[PROVIDED RECORDS Boundary: Start]
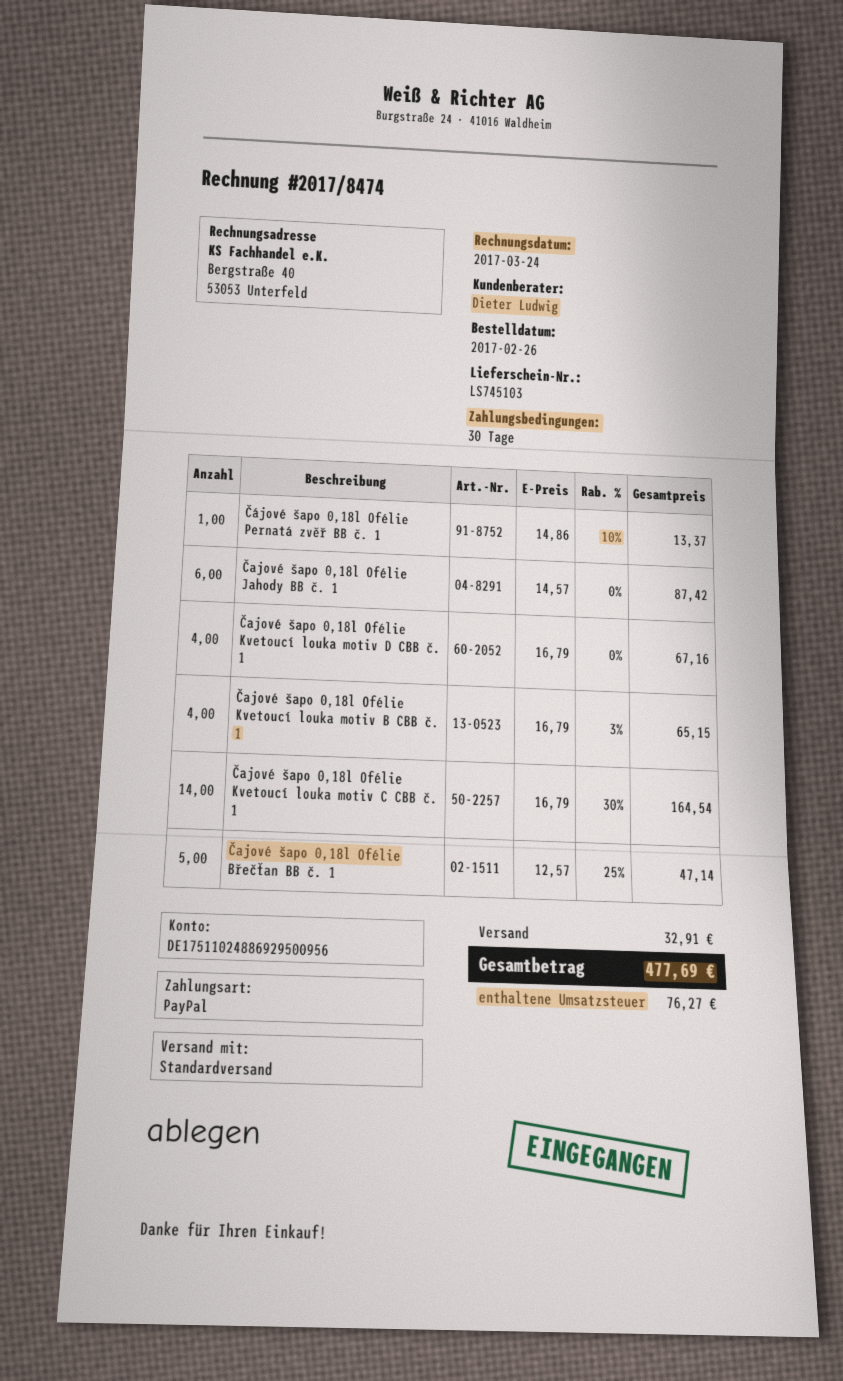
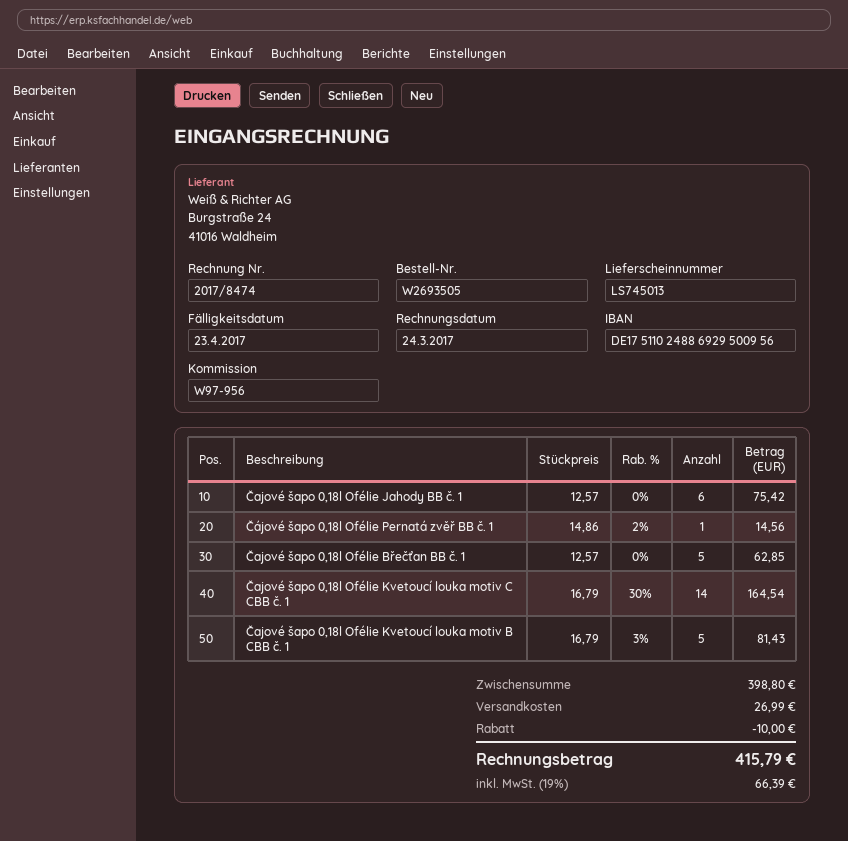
delivery note number: LS745103 -> LS745013
Čájové šapo 0,18l Ofélie Pernatá zvěř BB č. 1: 1 x 14.86 - 10% = 13.37 -> 1 x 14.86 - 2% = 14.56
Čajové šapo 0,18l Ofélie Jahody BB č. 1: 6 x 14.57 = 87.42 -> 6 x 12.57 = 75.42
Čajové šapo 0,18l Ofélie Kvetoucí louka motiv D CBB č. 1: 4 x 16.79 = 67.16 -> none
Čajové šapo 0,18l Ofélie Kvetoucí louka motiv B CBB č. 1: 4 x 16.79 - 3% = 65.15 -> 5 x 16.79 - 3% = 81.43
Čajové šapo 0,18l Ofélie Břečťan BB č. 1: 5 x 12.57 - 25% = 47.14 -> 5 x 12.57 = 62.85
discount: none -> 10.00
shipping: 32.91 -> 26.99
tax: 76.27 -> 66.39
total: 477.69 -> 415.79

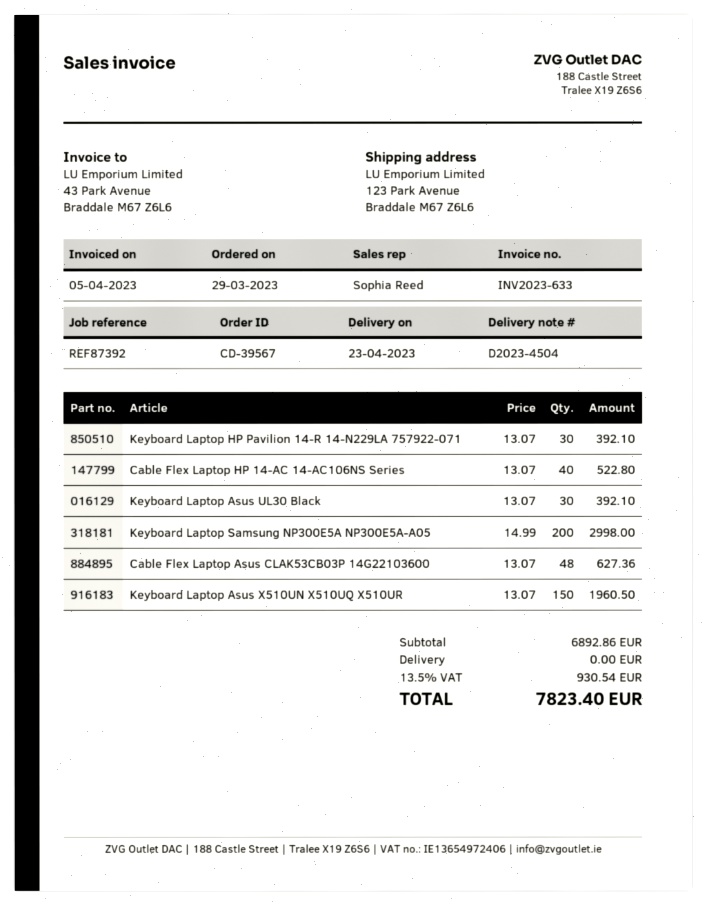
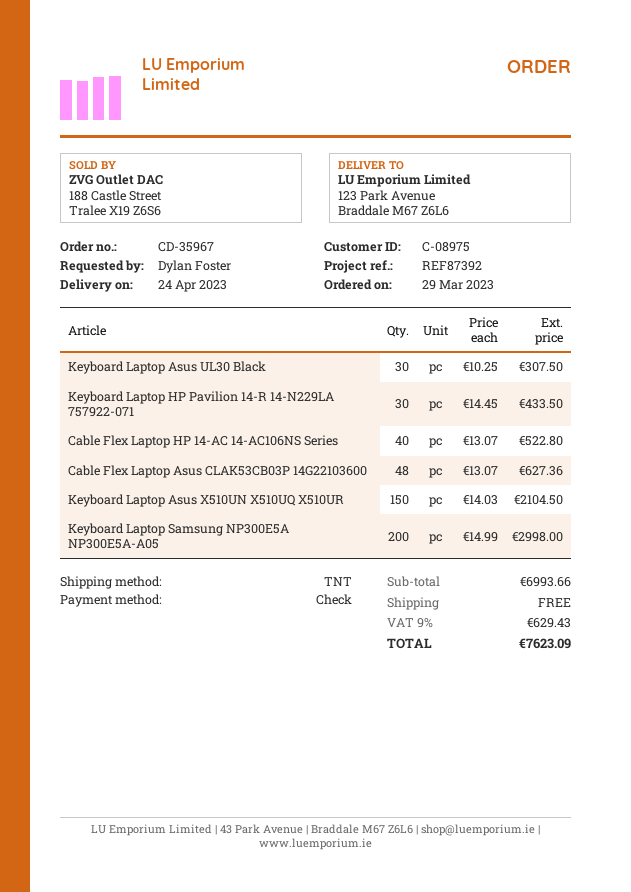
order number: CD-39567 -> CD-35967
delivery date: 2023-04-23 -> 2023-04-24
Keyboard Laptop HP Pavilion 14-R 14-N229LA 757922-071: 30 x 13.07 = 392.10 -> 30 x 14.45 = 433.50
Keyboard Laptop Asus UL30 Black: 30 x 13.07 = 392.10 -> 30 x 10.25 = 307.50
Keyboard Laptop Asus X510UN X510UQ X510UR: 150 x 13.07 = 1960.50 -> 150 x 14.03 = 2104.50
subtotal: 6892.86 -> 6993.66
tax: 13.5% = 930.54 -> 9% = 629.43
total: 7823.40 -> 7623.09

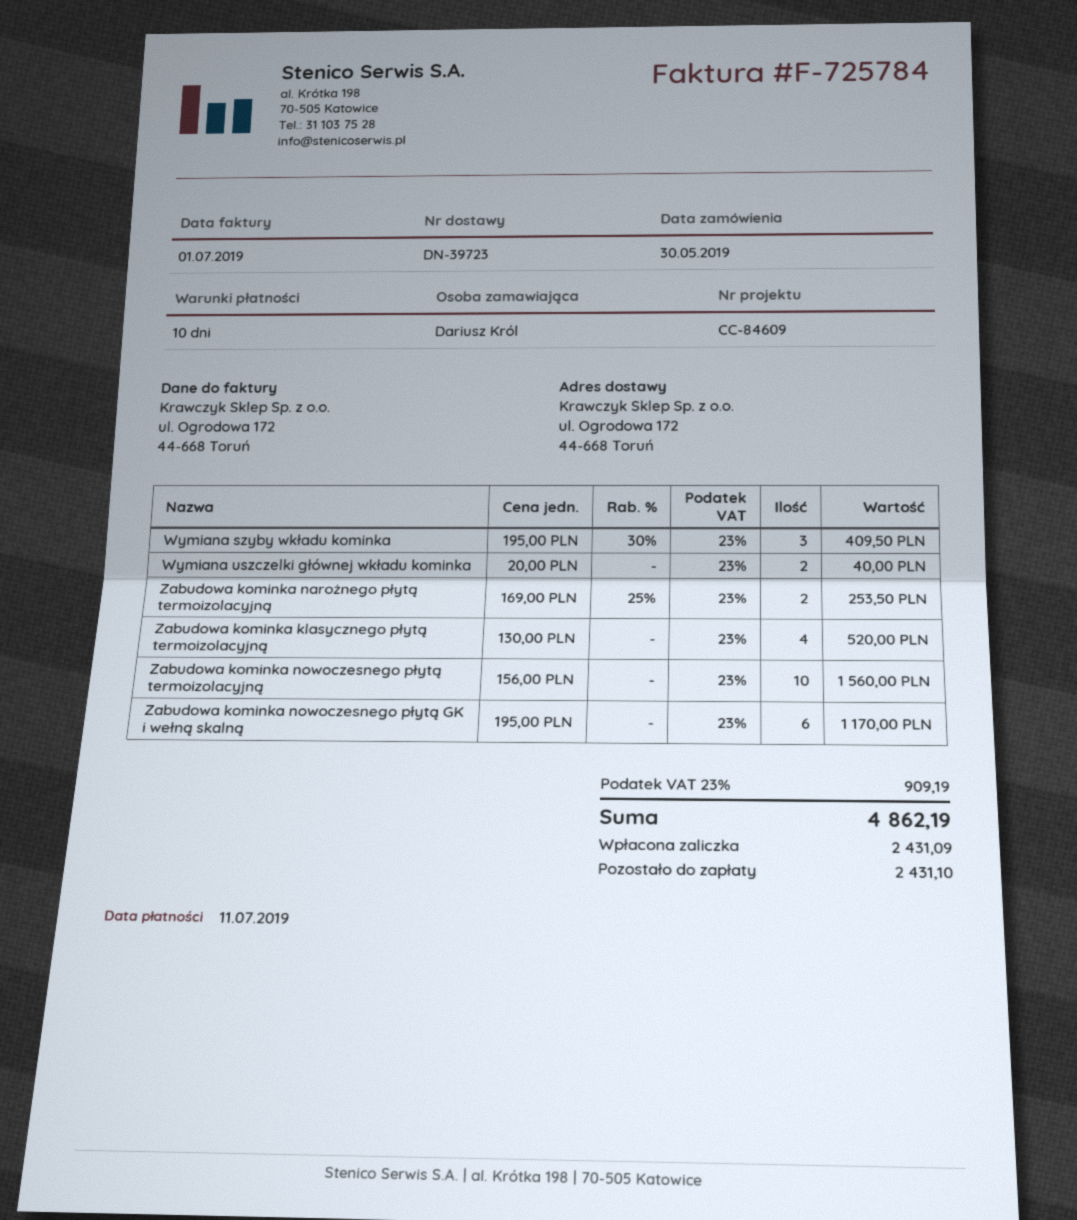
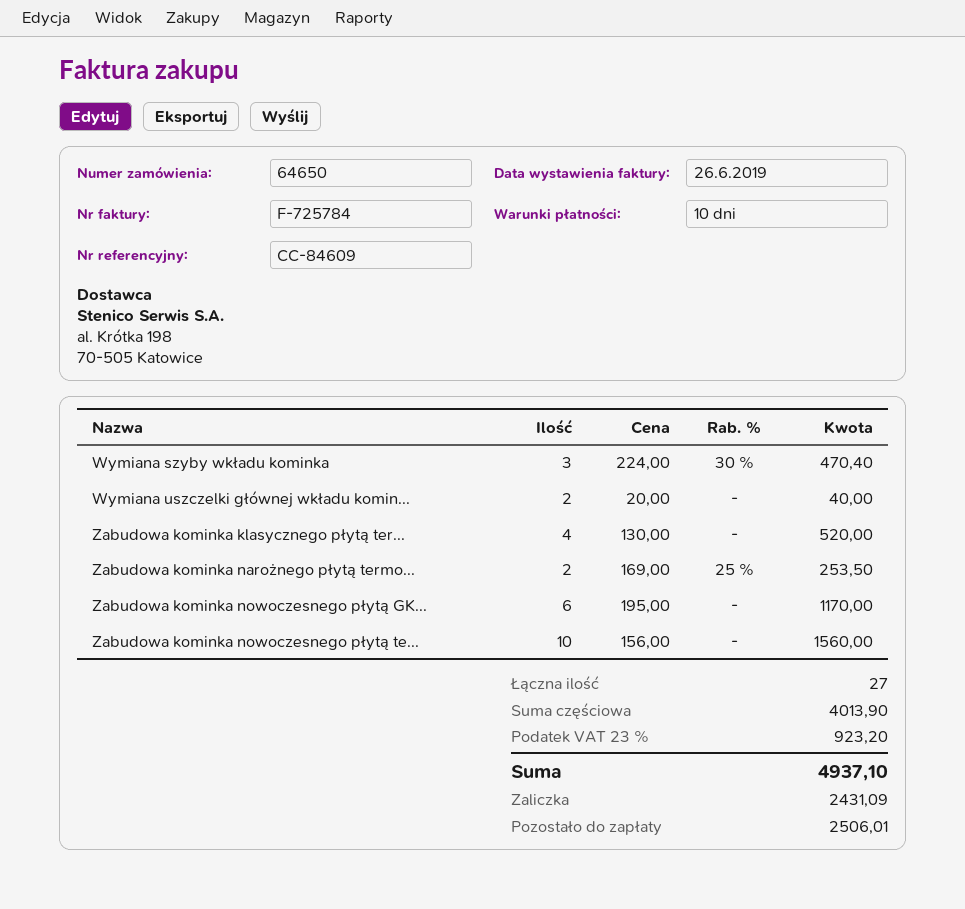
invoice date: 2019-07-01 -> 2019-06-26
Wymiana szyby wkładu kominka: 3 x 195.00 - 30% = 409.50 -> 3 x 224.00 - 30% = 470.40
tax: 23% = 909.19 -> 23% = 923.20
total: 4862.19 -> 4937.10
balance: 2431.10 -> 2506.01

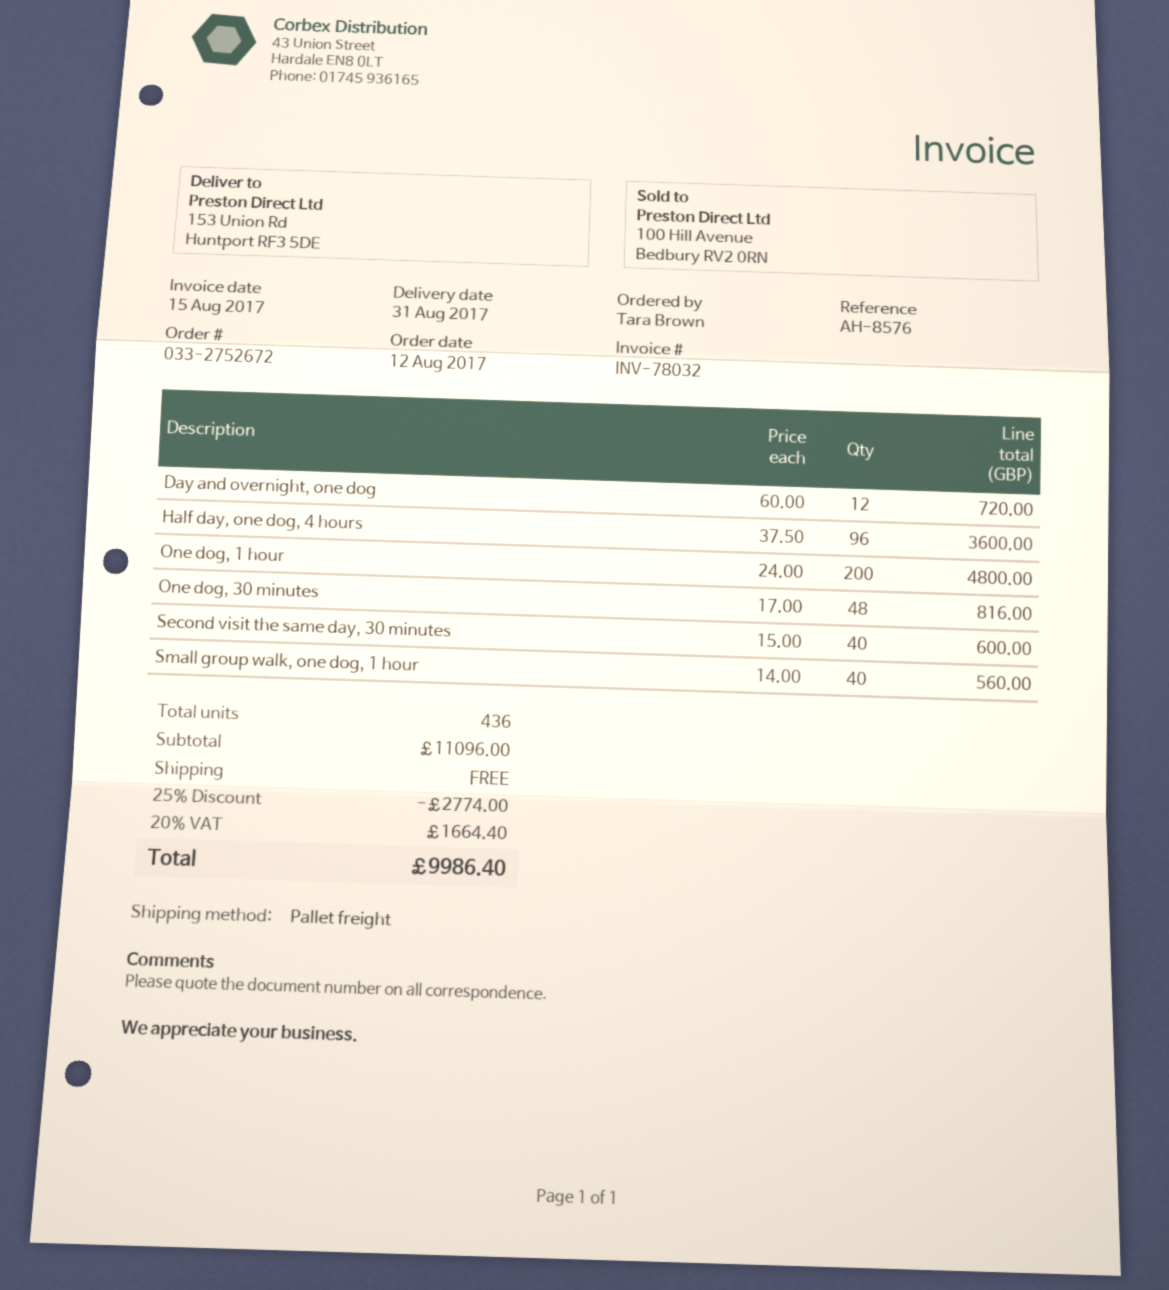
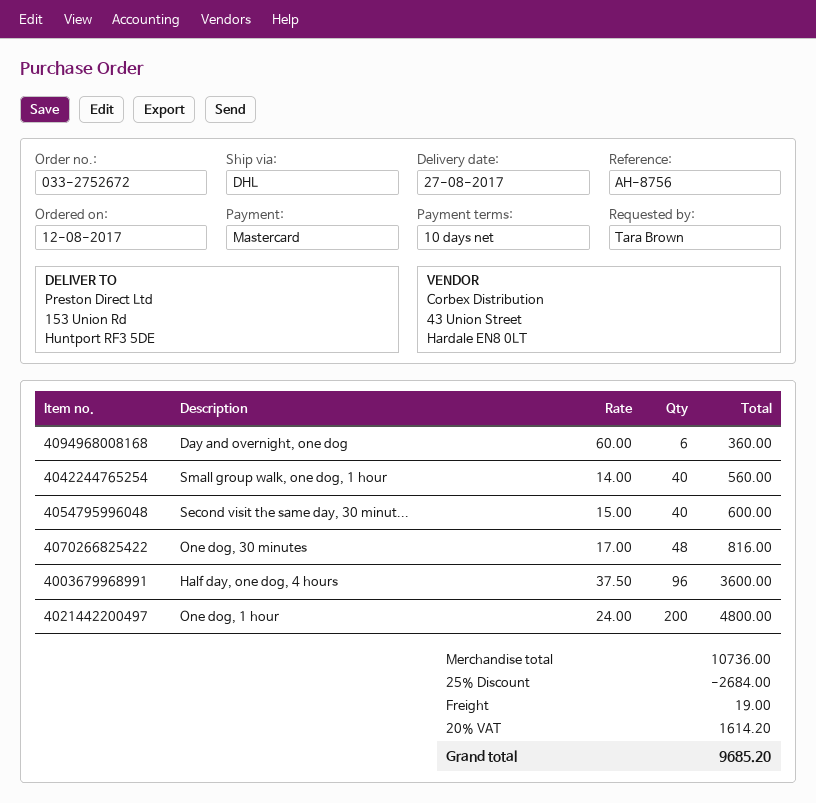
delivery date: 2017-08-31 -> 2017-08-27
reference: AH-8576 -> AH-8756
shipping method: pallet freight -> DHL
Day and overnight, one dog: 12 x 60.00 = 720.00 -> 6 x 60.00 = 360.00
subtotal: 11096.00 -> 10736.00
discount: 25% = 2774.00 -> 25% = 2684.00
shipping: 0.00 -> 19.00
tax: 20% = 1664.40 -> 20% = 1614.20
total: 9986.40 -> 9685.20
[PROVIDED RECORDS Boundary: End]
WORK INSTRUCTION:
Only the lines from the one holding "discount: 25% = 2774.00 -> 25% = 2684.00" through the final line of the entries, both included, should be given again, word for word.

WRITTEN RESPONSE:
discount: 25% = 2774.00 -> 25% = 2684.00
shipping: 0.00 -> 19.00
tax: 20% = 1664.40 -> 20% = 1614.20
total: 9986.40 -> 9685.20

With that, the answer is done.